SRBs have been found in oxic layers of marine and freshwater sediments, in a brackish water column, and recovered from
oxic/anoxic interfaces such as cyanobacterial mats and biofilms (Frund and Cohen, 1992; Niel et al. 1996, Sass et al. 1997). Their
survival in sediments is dependent on their ability to compete for the available organic material, which in turn is controlled by the
availability of a suitable terminal electron acceptor. Under oxic conditions, when sulfate reduction is inhibited and sulfate is no longer
a suitable oxidant, the ability to use nitrate as terminal electron acceptor would allow SRBs to remain active during prolonged oxygen
exposure and compete with the rest of the community for access to the available organic material. Even though nitrate
concentrations are low at such environments (μM), the free energy associated with the reduction of nitrate to ammonia is higher
resulting to improved growth yield compared to sulfate reduction (Marietou et al. 2009).
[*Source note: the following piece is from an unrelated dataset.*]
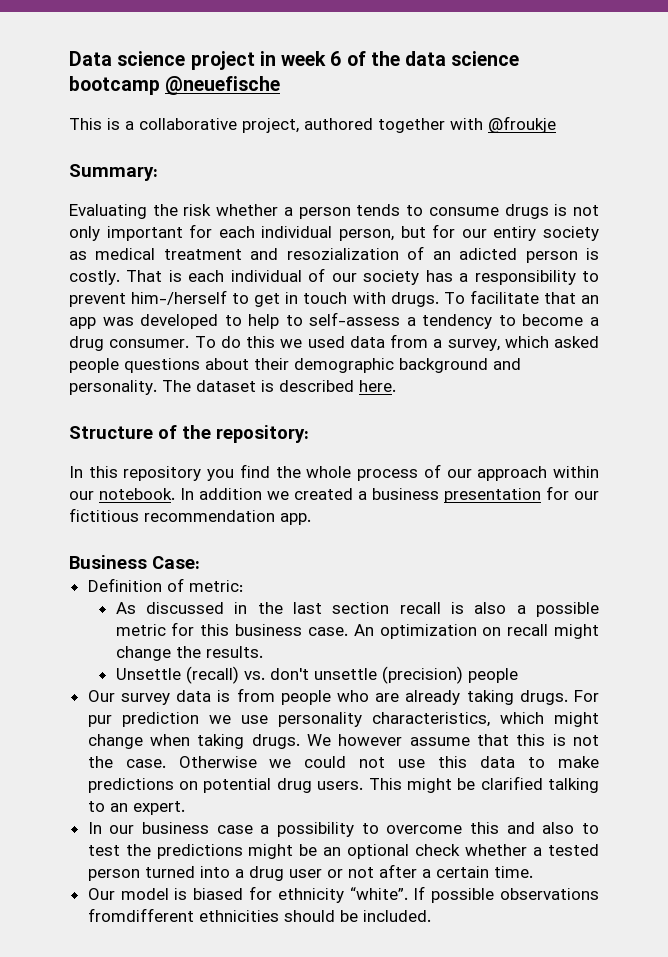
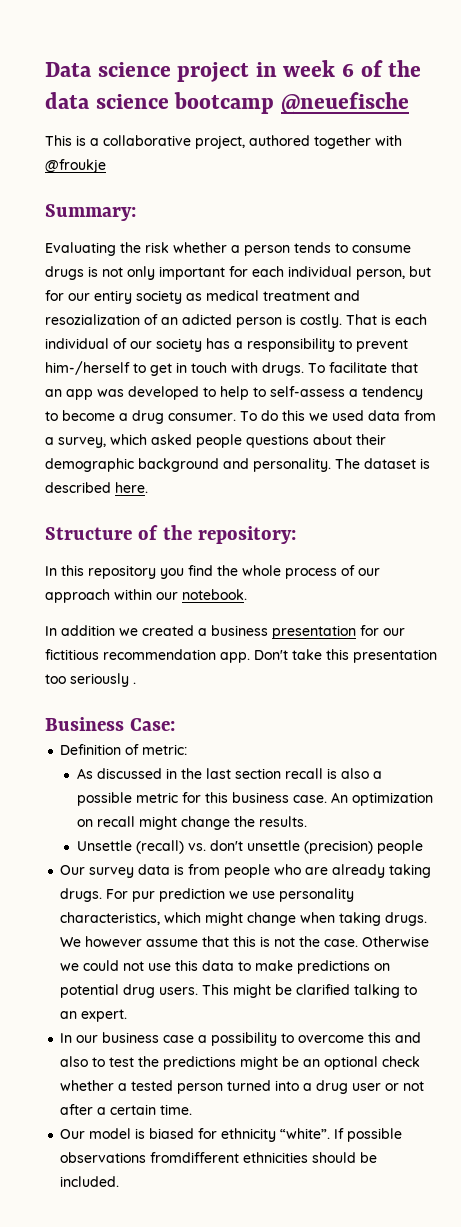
- In this repository you find the whole process of our approach within our notebook. In addition we created a business presentation for our fictitious recommendation app.
+ In this repository you find the whole process of our approach within our notebook.
+ In addition we created a business presentation for our fictitious recommendation app. Don't take this presentation too seriously .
Sass et al. (1997) carried a detailed study of
the oxic/anoxic interface of an oligotrophic lake which revealed that the number of SRB was similar in the two zones, while they
recovered 13 Desulfovibrio-like SRB strains from the oxic zone, five of which were able to reduce nitrate.

Many aspects of the SRB physiology remain unclear since there are very few studies addressing questions such as oxygen
respiration, nitrate reduction, and the distribution and activity of SRB in oxic environments. Further studies combining improved
culturing approaches, physiological experiments, and in situ measurements would allow us to determine the importance of nitrate
reduction in the ecophysiology of SRBs and the evolution of such a diverse group of microbes.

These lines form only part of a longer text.